*WORK ITEM*
Repeat exactly, and only, the lines of the entries below from the one with "font-size: 19px ->" through the one with "text: Chicken Dum", both ends included.

EXERCISE MATERIALS: Begin

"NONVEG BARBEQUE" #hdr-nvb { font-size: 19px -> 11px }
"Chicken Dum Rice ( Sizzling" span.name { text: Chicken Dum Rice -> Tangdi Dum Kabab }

EXERCISE MATERIALS: End
EXERCISE MATERIALS: Begin

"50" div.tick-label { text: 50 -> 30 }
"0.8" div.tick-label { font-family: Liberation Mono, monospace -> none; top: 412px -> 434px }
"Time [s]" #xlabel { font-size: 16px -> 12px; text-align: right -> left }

EXERCISE MATERIALS: End
EXERCISE MATERIALS: Begin

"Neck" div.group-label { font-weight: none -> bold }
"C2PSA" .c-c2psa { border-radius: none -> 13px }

EXERCISE MATERIALS: End

*ANSWER SECTION*
"NONVEG BARBEQUE" #hdr-nvb { font-size: 19px -> 11px }
"Chicken Dum Rice ( Sizzling" span.name { text: Chicken Dum Rice -> Tangdi Dum Kabab }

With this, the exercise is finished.